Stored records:
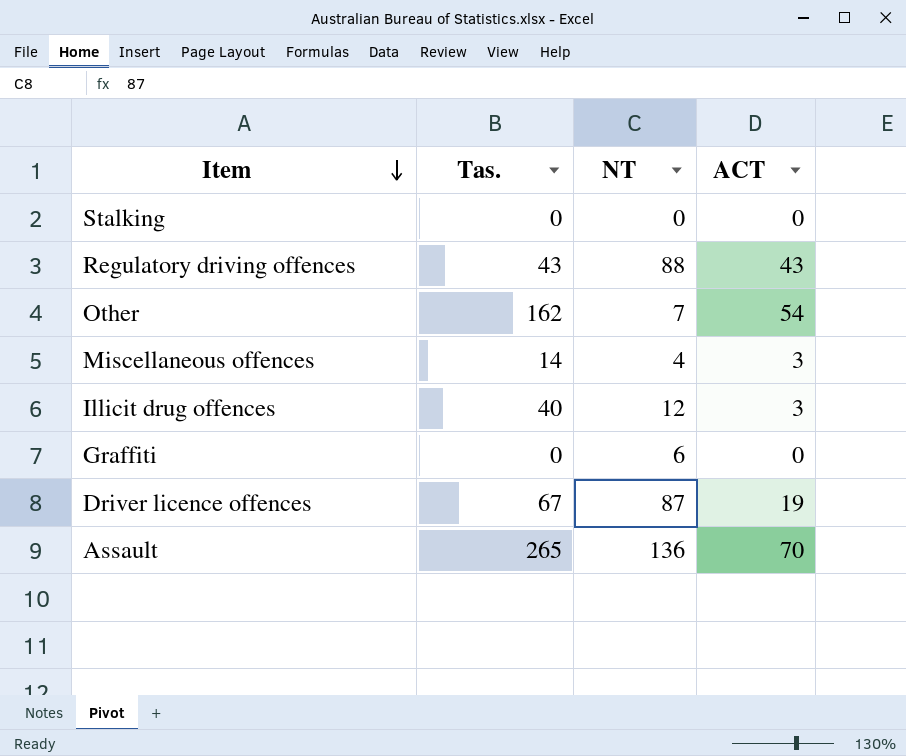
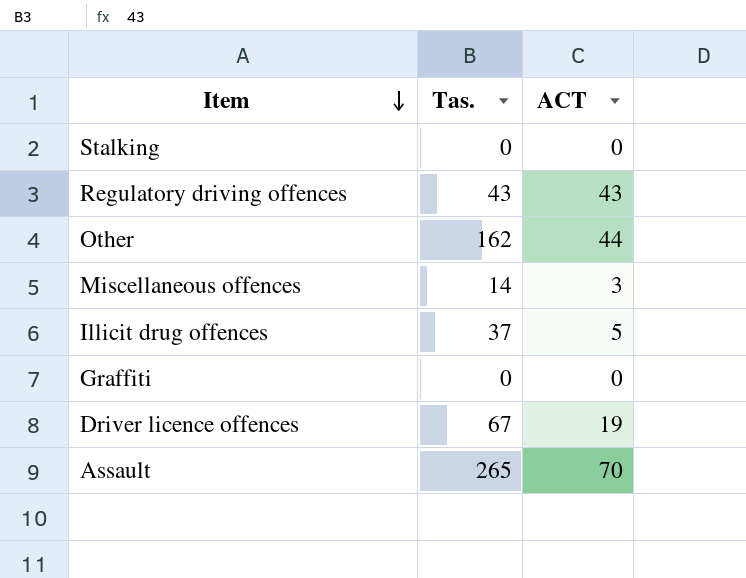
column NT | position: 3 -> none
Other | ACT: 54 -> 44
Illicit drug offences | Tas.: 40 -> 37
Illicit drug offences | ACT: 3 -> 5

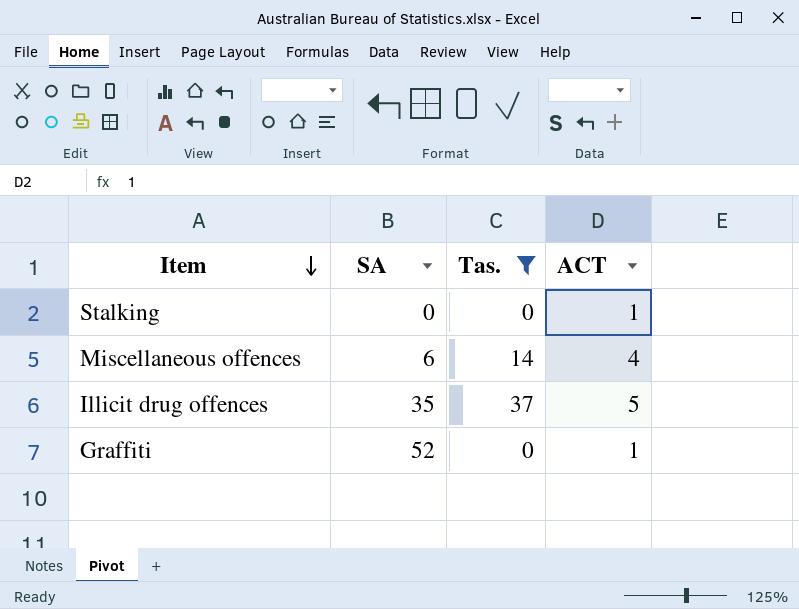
filter: none -> Tas. <= 37
column SA | position: none -> 2
Stalking | ACT: 0 -> 1
Miscellaneous offences | ACT: 3 -> 4
Graffiti | ACT: 0 -> 1

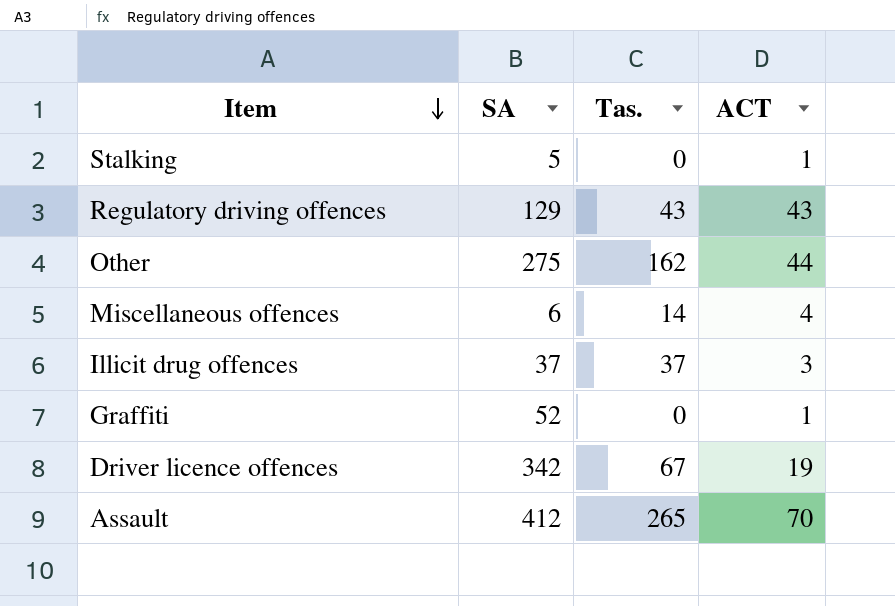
filter: Tas. <= 37 -> none
Stalking | SA: 0 -> 5
Illicit drug offences | SA: 35 -> 37
Illicit drug offences | ACT: 5 -> 3

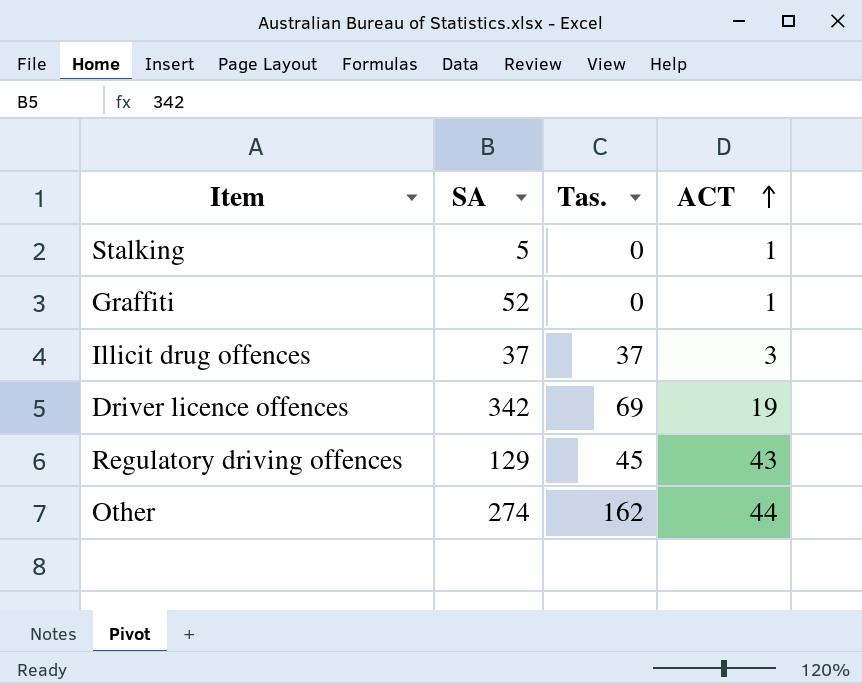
row order: Item descending -> ACT ascending
row Miscellaneous offences: 6 | 14 | 4 -> none
row Assault: 412 | 265 | 70 -> none
Driver licence offences | Tas.: 67 -> 69
Regulatory driving offences | Tas.: 43 -> 45
Other | SA: 275 -> 274

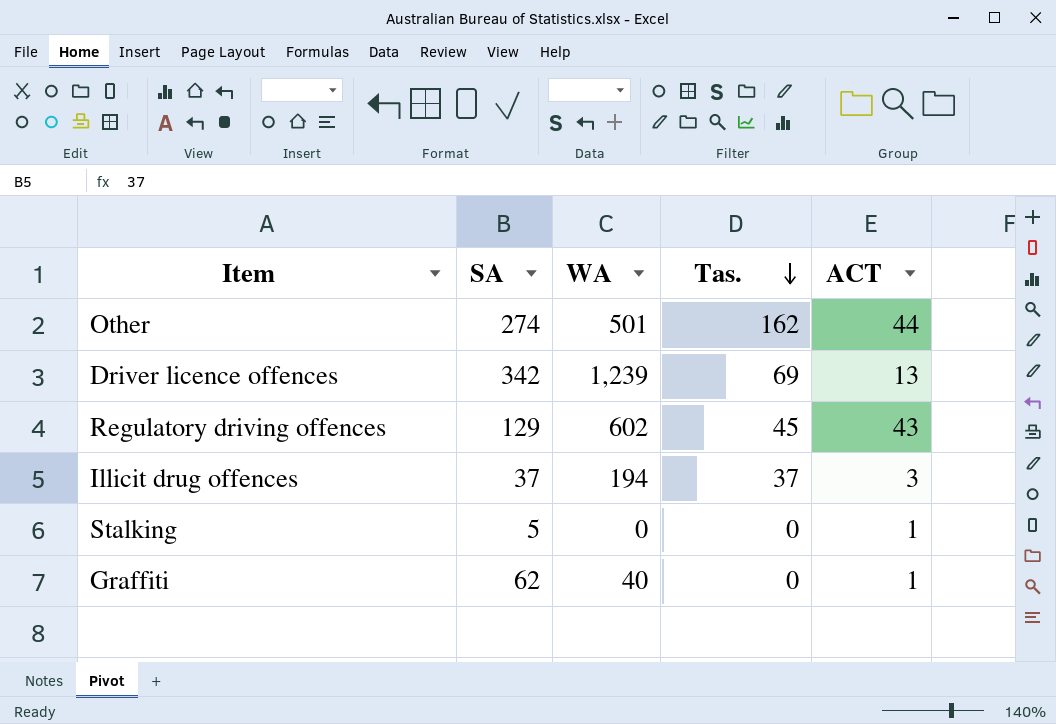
row order: ACT ascending -> Tas. descending
column WA | position: none -> 3
Driver licence offences | ACT: 19 -> 13
Graffiti | SA: 52 -> 62

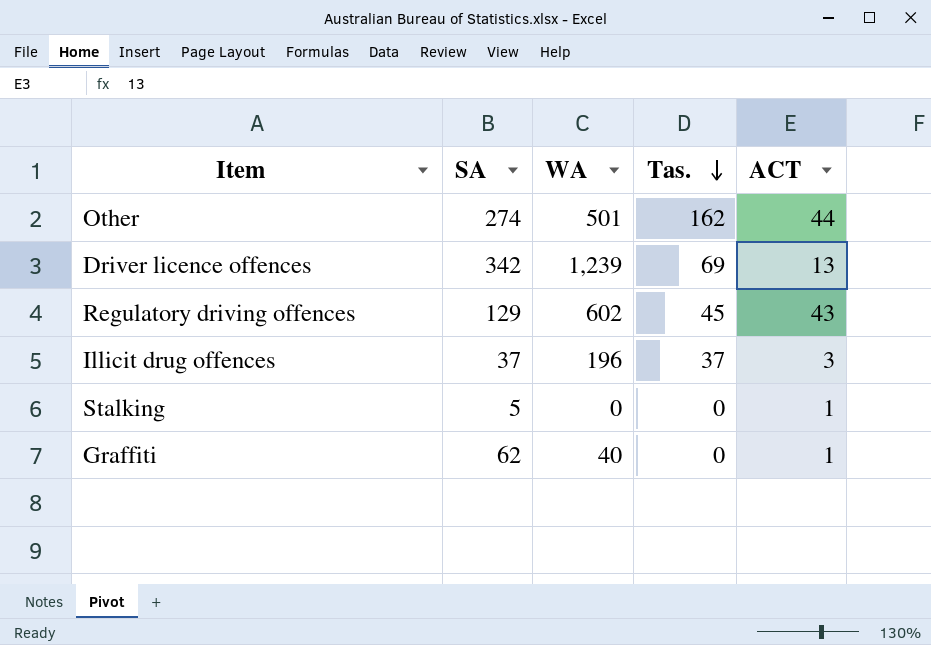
Illicit drug offences | WA: 194 -> 196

TASK PROMPT >>
Examine the entries and report how many of their lines contain the string "descending", giving no more than the number.

ANSWER SPACE >>
2